Alone as dusk settled in, we listened as the forest filled with the clicks and chirrups of insects. When we studied the night sky with binoculars, we were stunned by the number of satellites moving against the backdrop of glittering stars and dark black space. The water was alive with light as well, and so we rowed in the bioluminescent waters. Our oar blades trailed sparkles, and the dinghy left a glowing wake.

Finally, it was time to make contact. After waiting out a storm in Caleta Rosalita, we approached the small town of Puerto Aguirre. We talked with two men from the Armada, who came alongside in their launch. They were helpful, and put us in touch with the health department. After going to anchor, to exchange a few emails and awkward radio calls, we met a young woman with a clipboard at the dock. She took our temperatures, and we were given permission to go shopping for food. It was unclear if we were allowed to do much else.

So, we kept a low profile over the next week in Aguirre. We enjoyed the park next to our anchorage. After so much time anchored adjacent to bosque impenetrable (impenetrable forests), the manmade paths and wooden walkways were pleasant, even if they only amounted to less than a mile.We barely ventured into town twice, and chose a mini market on the edge of everything to do our shopping.

Interacting with the friendly shopkeeper balanced out the discomfort that lingered after our arrival to Aguirre. He was happy to see us, and we enjoyed the warm welcome. We got excited about shopping for beer, cheese, junk food, fruits, and vegetables. It was the first fresh fruit we had bought in three months, since Puerto Williams. After the ferry had come to town, we shopped again, and found lots of treats. The colors were intoxicating: deep purple plums and grapes, nectarines, yellow gold, orange, and red, crisp green bell peppers, and dark avocados. It was a pleasure to shop for such a variety of fresh food, and we carried off fresh eggs and a big loaf of homemade bread too.

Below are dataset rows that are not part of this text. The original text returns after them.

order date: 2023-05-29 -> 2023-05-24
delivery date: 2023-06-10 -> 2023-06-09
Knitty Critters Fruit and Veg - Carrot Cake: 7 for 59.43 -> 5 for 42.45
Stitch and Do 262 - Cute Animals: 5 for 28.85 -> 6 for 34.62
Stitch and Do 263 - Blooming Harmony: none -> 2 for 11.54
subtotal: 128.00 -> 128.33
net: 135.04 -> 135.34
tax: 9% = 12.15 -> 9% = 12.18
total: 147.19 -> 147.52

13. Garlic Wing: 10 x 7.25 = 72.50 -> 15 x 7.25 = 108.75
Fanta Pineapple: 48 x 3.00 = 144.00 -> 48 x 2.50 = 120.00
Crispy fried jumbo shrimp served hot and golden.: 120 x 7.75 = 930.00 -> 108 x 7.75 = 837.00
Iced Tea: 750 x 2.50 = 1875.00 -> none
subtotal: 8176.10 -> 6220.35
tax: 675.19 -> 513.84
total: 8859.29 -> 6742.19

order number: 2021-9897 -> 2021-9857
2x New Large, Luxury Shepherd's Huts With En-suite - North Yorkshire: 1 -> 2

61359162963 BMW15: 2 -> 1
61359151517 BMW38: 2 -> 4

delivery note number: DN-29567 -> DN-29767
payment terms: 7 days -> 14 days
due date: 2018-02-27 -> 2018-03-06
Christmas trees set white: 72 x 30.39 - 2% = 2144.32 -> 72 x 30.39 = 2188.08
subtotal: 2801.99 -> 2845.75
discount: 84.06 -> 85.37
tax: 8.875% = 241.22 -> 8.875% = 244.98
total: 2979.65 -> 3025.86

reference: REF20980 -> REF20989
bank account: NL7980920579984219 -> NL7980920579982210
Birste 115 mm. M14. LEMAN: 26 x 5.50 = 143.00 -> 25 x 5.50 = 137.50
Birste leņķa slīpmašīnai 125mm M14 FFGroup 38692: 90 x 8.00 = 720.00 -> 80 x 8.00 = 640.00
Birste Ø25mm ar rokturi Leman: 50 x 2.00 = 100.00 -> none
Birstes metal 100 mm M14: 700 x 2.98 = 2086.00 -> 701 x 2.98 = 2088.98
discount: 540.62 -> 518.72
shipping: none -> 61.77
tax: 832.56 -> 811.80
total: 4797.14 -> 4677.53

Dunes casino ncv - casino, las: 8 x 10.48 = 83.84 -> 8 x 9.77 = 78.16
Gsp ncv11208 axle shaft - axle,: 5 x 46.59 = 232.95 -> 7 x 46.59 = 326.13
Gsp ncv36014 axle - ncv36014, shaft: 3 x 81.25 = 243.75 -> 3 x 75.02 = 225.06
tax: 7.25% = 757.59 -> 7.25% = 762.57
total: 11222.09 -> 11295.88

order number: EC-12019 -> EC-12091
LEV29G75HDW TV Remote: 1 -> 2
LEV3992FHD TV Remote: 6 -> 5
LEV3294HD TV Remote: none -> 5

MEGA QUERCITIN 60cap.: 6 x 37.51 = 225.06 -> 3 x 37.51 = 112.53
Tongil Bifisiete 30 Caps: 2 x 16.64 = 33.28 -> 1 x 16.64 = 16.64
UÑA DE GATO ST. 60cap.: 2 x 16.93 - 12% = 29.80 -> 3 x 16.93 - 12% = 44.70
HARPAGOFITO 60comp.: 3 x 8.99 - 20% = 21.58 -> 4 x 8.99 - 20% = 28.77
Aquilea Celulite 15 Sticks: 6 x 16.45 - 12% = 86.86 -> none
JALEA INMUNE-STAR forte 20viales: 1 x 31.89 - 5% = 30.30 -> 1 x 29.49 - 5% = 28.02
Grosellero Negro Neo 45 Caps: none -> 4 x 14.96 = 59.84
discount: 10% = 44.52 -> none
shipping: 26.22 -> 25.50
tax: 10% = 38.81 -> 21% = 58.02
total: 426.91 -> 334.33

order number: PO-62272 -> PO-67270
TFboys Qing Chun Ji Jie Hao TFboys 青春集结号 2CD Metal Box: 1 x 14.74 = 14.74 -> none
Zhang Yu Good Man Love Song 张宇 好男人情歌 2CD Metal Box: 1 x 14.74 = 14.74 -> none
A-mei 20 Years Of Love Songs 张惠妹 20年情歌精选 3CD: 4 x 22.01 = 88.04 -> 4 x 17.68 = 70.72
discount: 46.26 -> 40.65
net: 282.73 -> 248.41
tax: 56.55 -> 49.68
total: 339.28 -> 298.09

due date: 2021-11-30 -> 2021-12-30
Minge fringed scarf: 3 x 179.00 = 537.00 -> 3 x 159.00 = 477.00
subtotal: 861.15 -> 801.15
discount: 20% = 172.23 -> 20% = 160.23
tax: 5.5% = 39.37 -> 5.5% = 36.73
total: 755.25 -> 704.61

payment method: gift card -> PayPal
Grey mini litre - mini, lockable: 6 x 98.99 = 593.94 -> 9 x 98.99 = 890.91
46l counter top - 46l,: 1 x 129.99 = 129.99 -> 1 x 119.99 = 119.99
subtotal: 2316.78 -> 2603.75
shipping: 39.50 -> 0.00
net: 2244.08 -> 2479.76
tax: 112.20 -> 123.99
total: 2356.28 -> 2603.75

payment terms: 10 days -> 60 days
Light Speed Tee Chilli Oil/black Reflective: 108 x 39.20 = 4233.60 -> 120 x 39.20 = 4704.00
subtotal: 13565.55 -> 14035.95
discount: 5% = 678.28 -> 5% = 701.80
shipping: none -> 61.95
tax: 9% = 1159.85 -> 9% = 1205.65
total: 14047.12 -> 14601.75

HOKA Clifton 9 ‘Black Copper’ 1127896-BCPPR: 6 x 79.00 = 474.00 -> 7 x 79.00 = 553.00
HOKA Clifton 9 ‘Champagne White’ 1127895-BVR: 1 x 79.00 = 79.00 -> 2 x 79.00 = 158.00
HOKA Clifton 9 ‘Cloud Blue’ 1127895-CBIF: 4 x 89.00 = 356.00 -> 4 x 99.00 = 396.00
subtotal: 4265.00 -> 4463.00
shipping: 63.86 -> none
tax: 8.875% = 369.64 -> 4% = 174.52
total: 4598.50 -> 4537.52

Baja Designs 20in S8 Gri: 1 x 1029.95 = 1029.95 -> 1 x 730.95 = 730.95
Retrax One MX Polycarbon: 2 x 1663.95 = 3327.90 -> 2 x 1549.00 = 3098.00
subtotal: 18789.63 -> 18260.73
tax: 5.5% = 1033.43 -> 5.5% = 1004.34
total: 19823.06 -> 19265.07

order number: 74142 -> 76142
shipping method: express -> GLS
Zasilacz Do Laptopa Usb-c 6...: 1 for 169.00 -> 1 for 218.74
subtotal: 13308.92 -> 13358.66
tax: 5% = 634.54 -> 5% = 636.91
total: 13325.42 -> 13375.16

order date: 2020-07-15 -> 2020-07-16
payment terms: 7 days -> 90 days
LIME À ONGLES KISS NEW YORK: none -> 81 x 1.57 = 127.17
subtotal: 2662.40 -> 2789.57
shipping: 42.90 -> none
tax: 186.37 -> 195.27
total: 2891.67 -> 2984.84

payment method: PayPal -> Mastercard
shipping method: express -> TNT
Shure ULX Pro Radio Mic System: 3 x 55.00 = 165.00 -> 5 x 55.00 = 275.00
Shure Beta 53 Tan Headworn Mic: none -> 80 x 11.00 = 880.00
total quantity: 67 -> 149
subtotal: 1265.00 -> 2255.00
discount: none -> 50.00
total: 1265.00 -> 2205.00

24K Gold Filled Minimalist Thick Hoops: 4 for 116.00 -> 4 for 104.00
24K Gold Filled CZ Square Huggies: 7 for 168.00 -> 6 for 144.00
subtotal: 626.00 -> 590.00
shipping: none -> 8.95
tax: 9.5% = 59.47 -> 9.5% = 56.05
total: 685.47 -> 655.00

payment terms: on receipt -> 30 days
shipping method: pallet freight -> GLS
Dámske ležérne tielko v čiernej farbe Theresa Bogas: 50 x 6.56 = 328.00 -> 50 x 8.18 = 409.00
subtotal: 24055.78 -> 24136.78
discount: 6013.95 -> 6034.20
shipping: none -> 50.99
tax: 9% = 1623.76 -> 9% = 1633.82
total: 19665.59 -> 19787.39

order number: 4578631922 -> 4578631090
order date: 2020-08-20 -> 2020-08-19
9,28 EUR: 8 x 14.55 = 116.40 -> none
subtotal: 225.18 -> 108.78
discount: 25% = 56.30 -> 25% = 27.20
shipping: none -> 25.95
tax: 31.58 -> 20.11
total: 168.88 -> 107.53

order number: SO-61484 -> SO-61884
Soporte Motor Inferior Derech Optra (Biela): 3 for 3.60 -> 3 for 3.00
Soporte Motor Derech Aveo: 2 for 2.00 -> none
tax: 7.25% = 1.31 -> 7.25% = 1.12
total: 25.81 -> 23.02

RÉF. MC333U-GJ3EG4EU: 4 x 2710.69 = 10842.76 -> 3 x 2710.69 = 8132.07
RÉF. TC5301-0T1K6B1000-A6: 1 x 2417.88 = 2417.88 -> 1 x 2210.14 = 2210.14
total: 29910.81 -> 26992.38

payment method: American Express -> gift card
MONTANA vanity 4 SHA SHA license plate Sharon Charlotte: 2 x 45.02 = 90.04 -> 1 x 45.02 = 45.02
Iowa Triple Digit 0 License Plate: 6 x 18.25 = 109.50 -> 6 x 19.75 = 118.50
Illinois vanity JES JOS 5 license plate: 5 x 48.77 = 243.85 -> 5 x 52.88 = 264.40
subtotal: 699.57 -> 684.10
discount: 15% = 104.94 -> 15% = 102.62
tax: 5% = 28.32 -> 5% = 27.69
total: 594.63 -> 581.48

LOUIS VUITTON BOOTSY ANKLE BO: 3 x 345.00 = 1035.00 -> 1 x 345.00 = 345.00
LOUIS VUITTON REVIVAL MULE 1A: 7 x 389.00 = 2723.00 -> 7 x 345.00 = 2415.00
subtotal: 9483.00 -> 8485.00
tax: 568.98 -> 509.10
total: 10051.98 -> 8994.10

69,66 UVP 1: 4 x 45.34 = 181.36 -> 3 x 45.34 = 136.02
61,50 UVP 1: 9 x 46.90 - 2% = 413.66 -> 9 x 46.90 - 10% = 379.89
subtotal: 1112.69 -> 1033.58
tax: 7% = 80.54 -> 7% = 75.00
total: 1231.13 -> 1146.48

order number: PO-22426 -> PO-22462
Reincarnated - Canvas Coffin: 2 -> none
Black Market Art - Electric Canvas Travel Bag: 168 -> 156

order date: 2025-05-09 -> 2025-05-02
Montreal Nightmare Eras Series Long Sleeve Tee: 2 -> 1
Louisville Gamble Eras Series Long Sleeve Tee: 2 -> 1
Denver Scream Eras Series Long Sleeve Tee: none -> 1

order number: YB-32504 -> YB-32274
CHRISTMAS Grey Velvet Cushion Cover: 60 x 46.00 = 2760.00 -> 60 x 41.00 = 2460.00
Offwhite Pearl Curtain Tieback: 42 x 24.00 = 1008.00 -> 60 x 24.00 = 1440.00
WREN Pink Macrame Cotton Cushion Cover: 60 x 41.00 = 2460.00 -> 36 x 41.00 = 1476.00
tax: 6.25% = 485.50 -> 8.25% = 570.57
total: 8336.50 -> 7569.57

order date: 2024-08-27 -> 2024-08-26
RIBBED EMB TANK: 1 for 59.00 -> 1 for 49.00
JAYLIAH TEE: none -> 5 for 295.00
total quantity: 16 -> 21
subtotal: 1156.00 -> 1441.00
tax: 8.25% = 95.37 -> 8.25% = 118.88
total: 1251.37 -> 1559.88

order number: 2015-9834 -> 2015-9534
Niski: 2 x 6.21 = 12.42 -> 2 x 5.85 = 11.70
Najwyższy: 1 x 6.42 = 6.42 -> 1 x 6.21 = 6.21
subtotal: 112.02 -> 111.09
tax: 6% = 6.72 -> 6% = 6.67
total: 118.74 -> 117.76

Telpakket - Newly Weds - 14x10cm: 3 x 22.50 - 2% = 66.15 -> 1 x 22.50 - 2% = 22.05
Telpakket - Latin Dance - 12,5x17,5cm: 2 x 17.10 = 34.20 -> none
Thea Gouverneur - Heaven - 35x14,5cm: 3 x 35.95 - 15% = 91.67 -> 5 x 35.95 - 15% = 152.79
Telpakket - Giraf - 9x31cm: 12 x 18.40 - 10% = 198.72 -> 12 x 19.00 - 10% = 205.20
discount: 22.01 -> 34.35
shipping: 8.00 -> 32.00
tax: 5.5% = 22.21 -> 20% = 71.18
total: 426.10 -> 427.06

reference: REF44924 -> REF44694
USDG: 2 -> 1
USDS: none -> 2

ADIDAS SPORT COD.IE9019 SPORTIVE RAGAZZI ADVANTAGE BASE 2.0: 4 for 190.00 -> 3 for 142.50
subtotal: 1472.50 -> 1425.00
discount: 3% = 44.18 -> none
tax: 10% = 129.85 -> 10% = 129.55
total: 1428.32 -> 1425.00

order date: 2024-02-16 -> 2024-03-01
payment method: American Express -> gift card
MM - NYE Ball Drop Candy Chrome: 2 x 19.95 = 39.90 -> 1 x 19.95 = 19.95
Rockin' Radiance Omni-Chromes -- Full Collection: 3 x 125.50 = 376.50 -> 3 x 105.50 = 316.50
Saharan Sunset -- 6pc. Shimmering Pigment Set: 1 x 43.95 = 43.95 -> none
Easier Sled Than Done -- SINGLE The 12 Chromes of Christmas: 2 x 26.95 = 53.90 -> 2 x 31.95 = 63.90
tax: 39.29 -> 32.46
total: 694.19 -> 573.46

Living at anchor, we felt distant from everyone, and we kept to ourselves for the most part. The sounds of cars, dogs, and music filtered over from the shore. We gradually adapted to sharing space again. Ashore, we were surprised by the wake of perfume from a passerby, and by the rumbling traffic along the narrow roads. Although we felt like awkward strangers in a peopled place, stopping in Aguirre was energizing and pleasant.

We began moving again by motoring several miles to Caleta Olea one afternoon. This cued us up to sail consistently for the next two days. The first day was powered by a fresh southerly. We surprised ourselves by reeling off 60 miles in the main channel.

We paused overnight in the picturesque Caleta Pozo de Oro. I remember it as our last truly quiet stop. A single house overlooks a peaceful lagoon. It is a beautiful remote homestead, one built gradually by a Chilean couple over the years. I thought, most sailors who anchor there probably feel a pang of desire, a wanting for this perfect type of place, an isolated, relaxing shoreside retreat where you can gaze dreamily out at your boat from the windows.

The second day, we set out in a boisterous southeasterly. It stayed with us until we turned into the larger Canal. As we turned, Dawn Treader wallowed uncomfortably in lighter winds, and we motored through an odd easterly swell at the beginning of crossing Gulfo de Corcovado.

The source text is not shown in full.